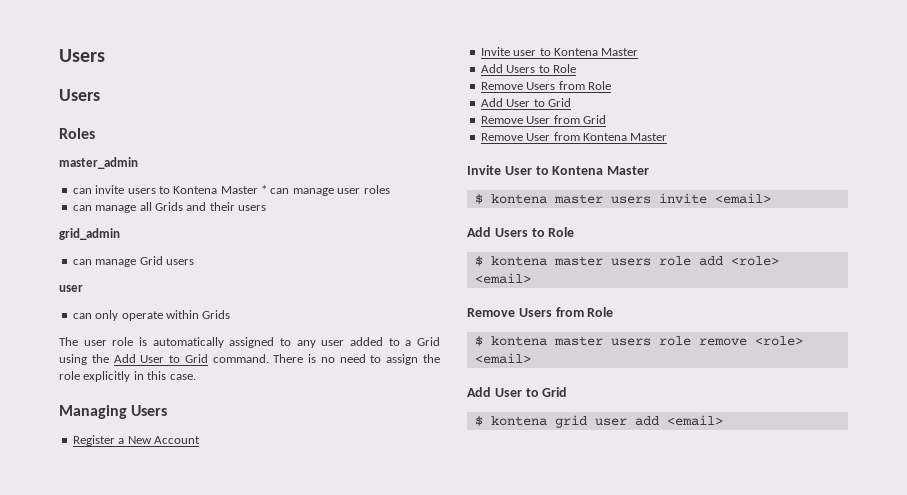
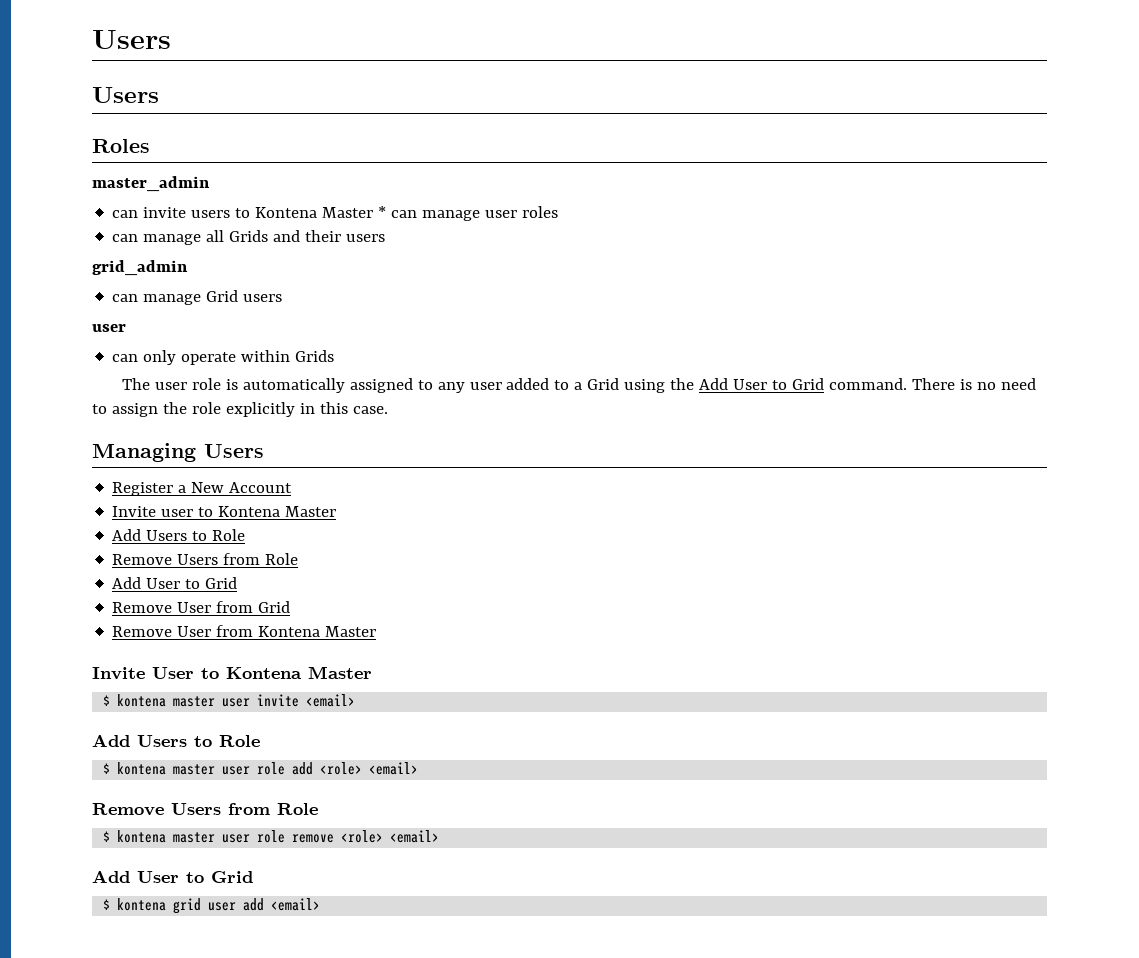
[610,196,651,204] users -> [222,698,251,707] user
[610,258,651,266] users -> [222,766,251,775] user
[610,338,651,346] users -> [222,834,251,843] user

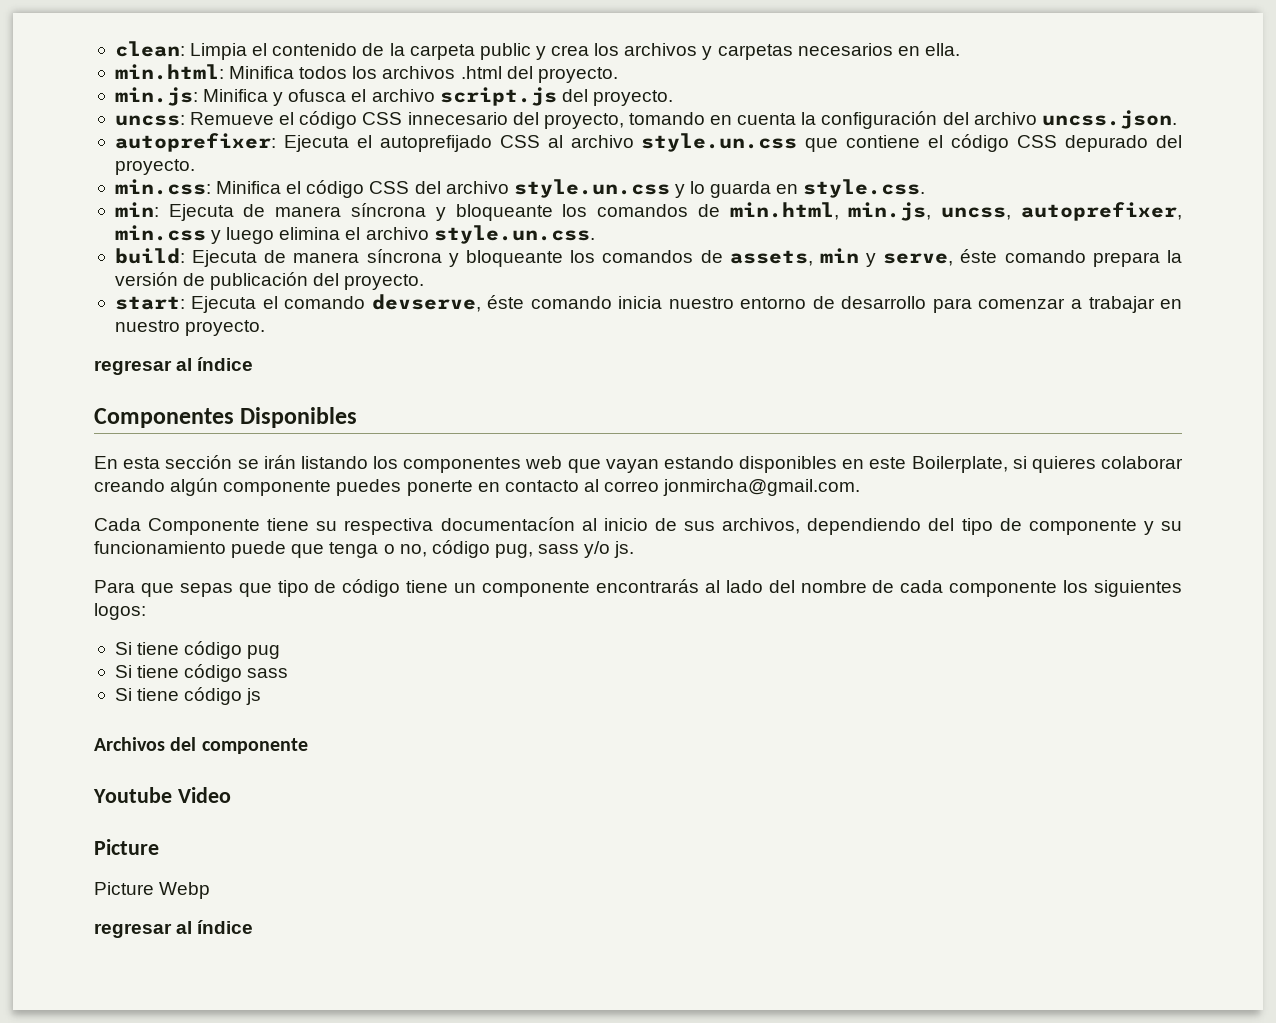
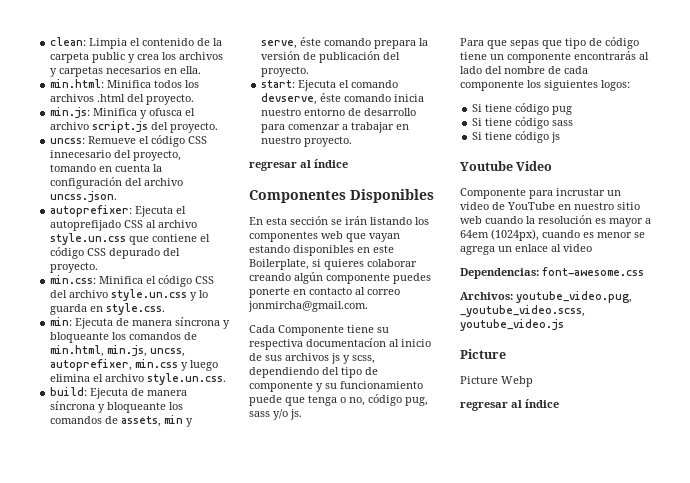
[722,518,801,534] archivos, -> [285,353,375,364] archivos js y scss,
[94,737,308,754] // Archivos del componente -> (561, 137) none
(231, 795) none -> [460,188,621,199] [460,202,640,210] [460,215,651,227] [460,229,645,241] [460,244,592,255] [460,267,644,279] [460,291,632,303] [460,305,585,317] [460,319,564,331] // Componente para incrustar un video de YouTube en nuestro sitio web cuando la resolución es mayor a 64em (1024px), cuando es menor se agrega un enlace al video // Dependencias: font-awesome.css // Archivos: youtube_video.pug, _youtube_video.scss, youtube_video.js

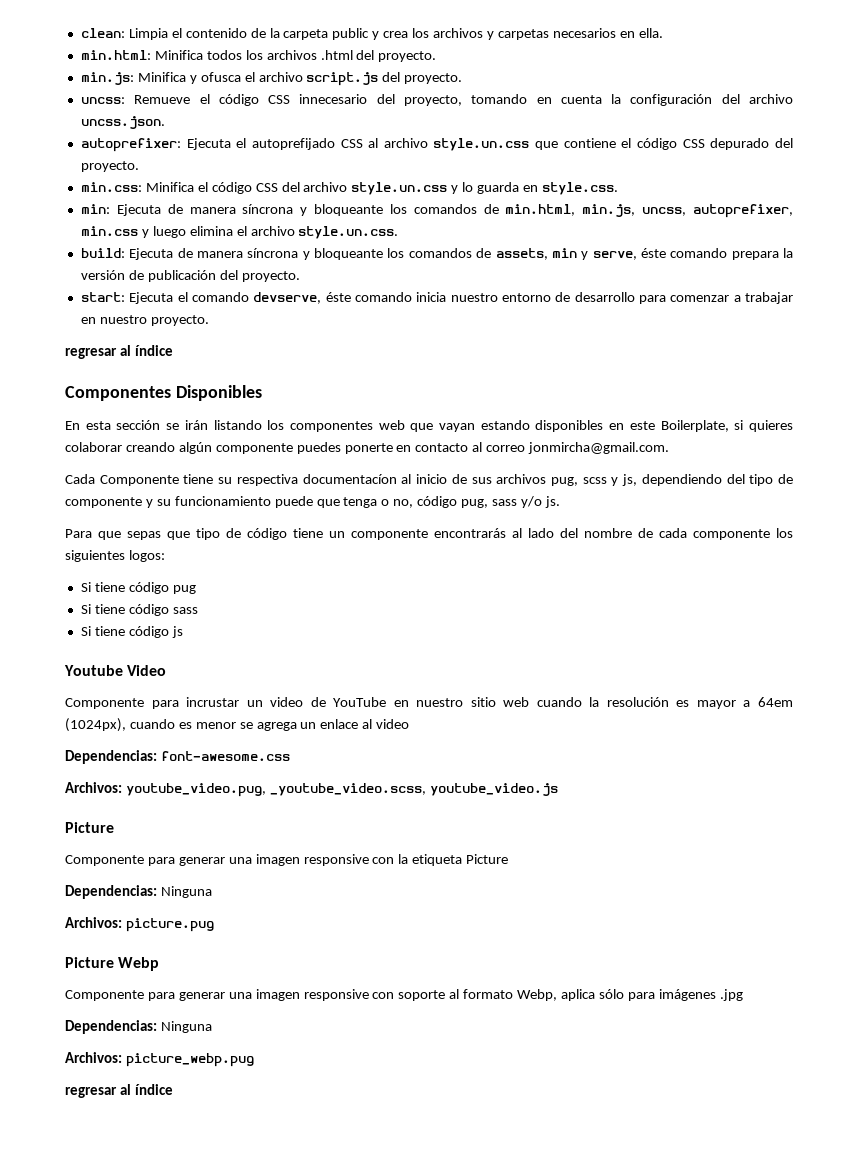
[331,353,375,364] js y scss, -> [550,474,638,486] pug, scss y js,
[460,376,533,387] Picture Webp -> [65,854,509,866] [65,885,212,899] [65,917,214,932] [65,957,160,971] [65,989,743,1001] [65,1020,212,1034] [65,1052,254,1067] Componente para generar una imagen responsive con la etiqueta Picture // Dependencias: Ninguna // Archivos: picture.pug // Picture Webp // Componente para generar una imagen responsive con soporte al formato Webp, aplica sólo para imágenes .jpg // Dependencias: Ninguna // Archivos: picture_webp.pug

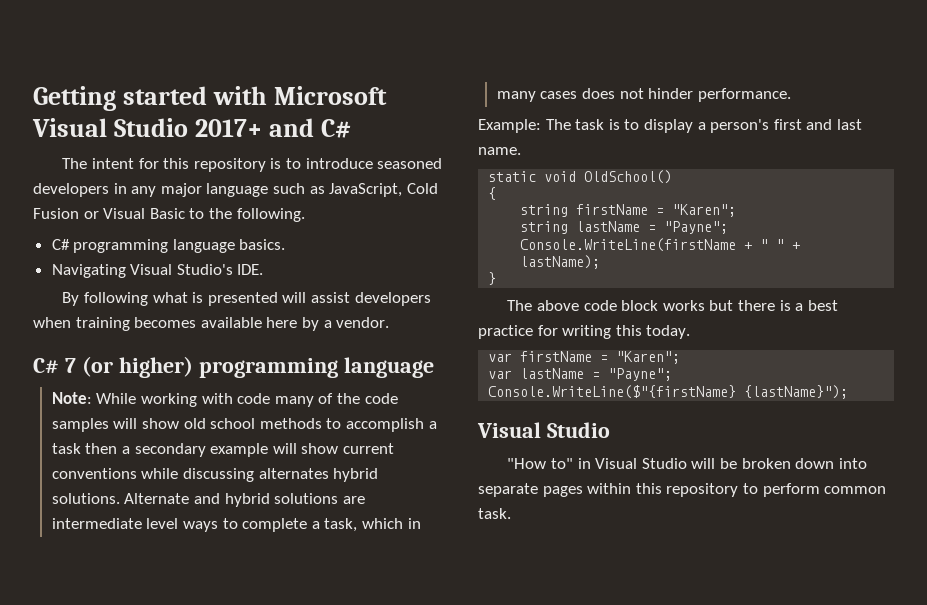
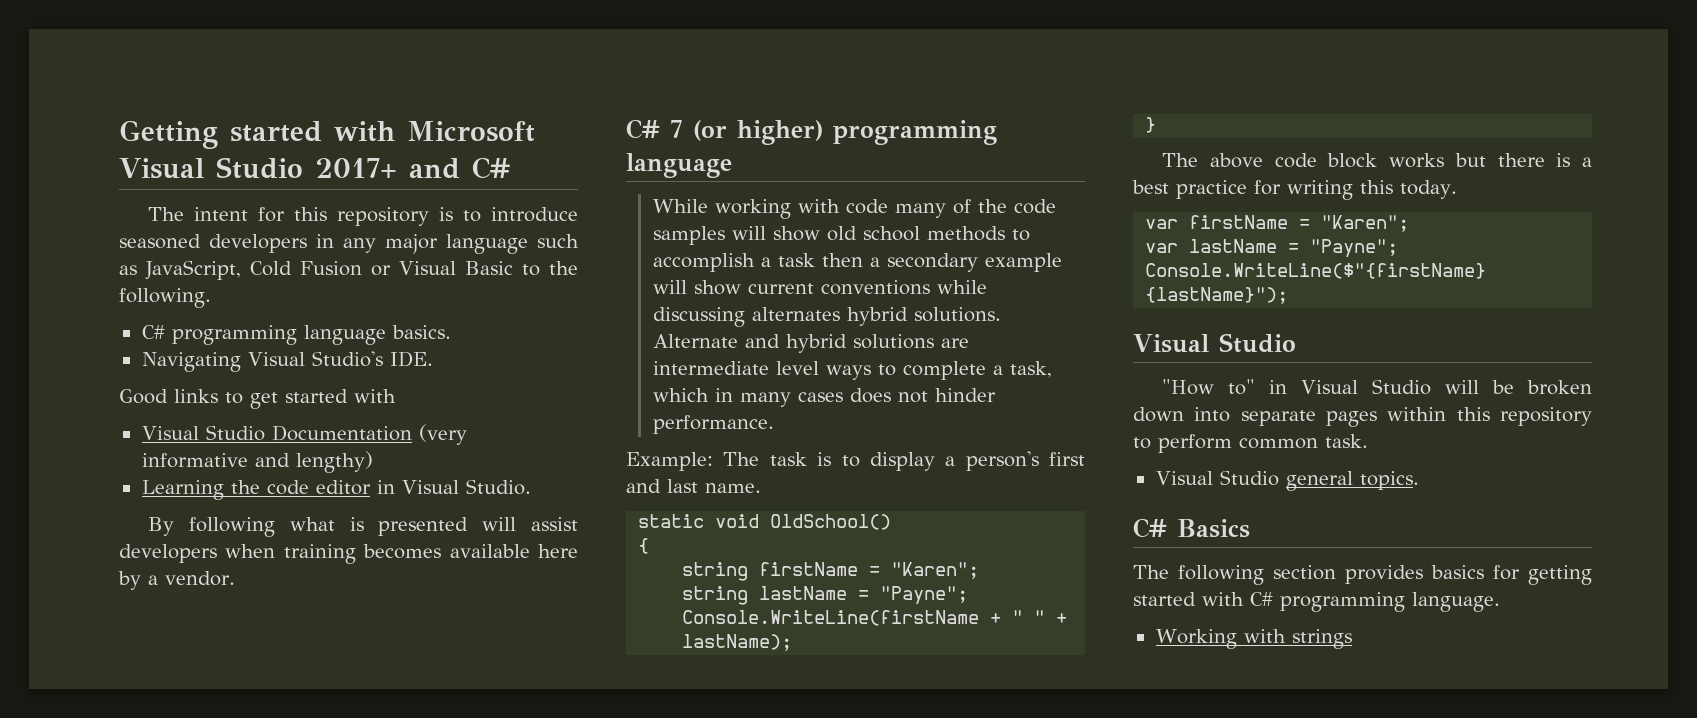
(264, 269) none -> [119,389,396,409] [141,424,467,445] [141,451,373,473] [141,479,531,500] // Good links to get started with // Visual Studio Documentation (very informative and lengthy) // Learning the code editor in Visual Studio.
[51,392,92,404] Note: -> (732, 165) none
(511, 513) none -> [1155,470,1419,491] [1133,518,1250,538] [1133,565,1592,585] [1133,592,1500,612] [1155,629,1352,649] // Visual Studio general topics. // C# Basics // The following section provides basics for getting started with C# programming language. // Working with strings

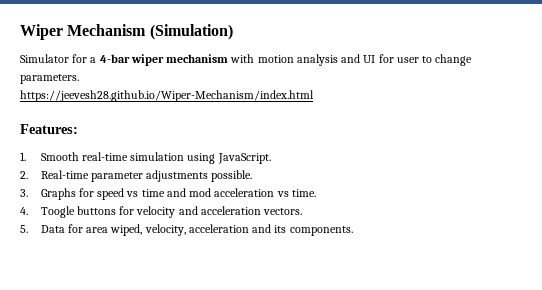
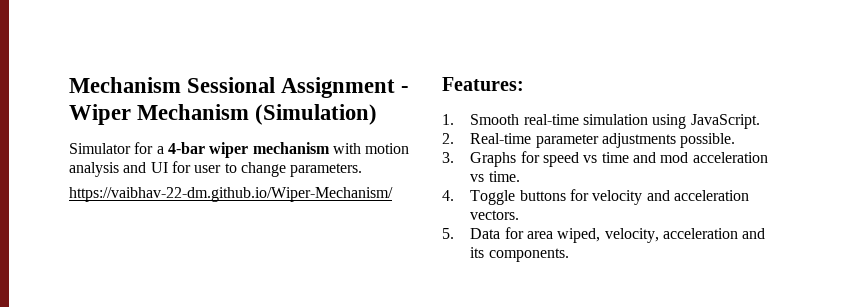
(20, 32) none -> [69,77,410,98] Mechanism Sessional Assignment -
[20,90,314,102] https://jeevesh28.github.io/Wiper-Mechanism/index.html -> [69,187,393,202] https://vaibhav-22-dm.github.io/Wiper-Mechanism/
[40,206,75,218] Toogle -> [470,190,516,205] Toggle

**WORK TASK:**
Reproduce exactly the lines from the beginning of the material down to the line containing "[331,353,375,364] js y", both ends included, but not the pictures or anything after.

**EXPECTED ANSWER:**
[610,196,651,204] users -> [222,698,251,707] user
[610,258,651,266] users -> [222,766,251,775] user
[610,338,651,346] users -> [222,834,251,843] user

[722,518,801,534] archivos, -> [285,353,375,364] archivos js y scss,
[94,737,308,754] // Archivos del componente -> (561, 137) none
(231, 795) none -> [460,188,621,199] [460,202,640,210] [460,215,651,227] [460,229,645,241] [460,244,592,255] [460,267,644,279] [460,291,632,303] [460,305,585,317] [460,319,564,331] // Componente para incrustar un video de YouTube en nuestro sitio web cuando la resolución es mayor a 64em (1024px), cuando es menor se agrega un enlace al video // Dependencias: font-awesome.css // Archivos: youtube_video.pug, _youtube_video.scss, youtube_video.js

[331,353,375,364] js y scss, -> [550,474,638,486] pug, scss y js,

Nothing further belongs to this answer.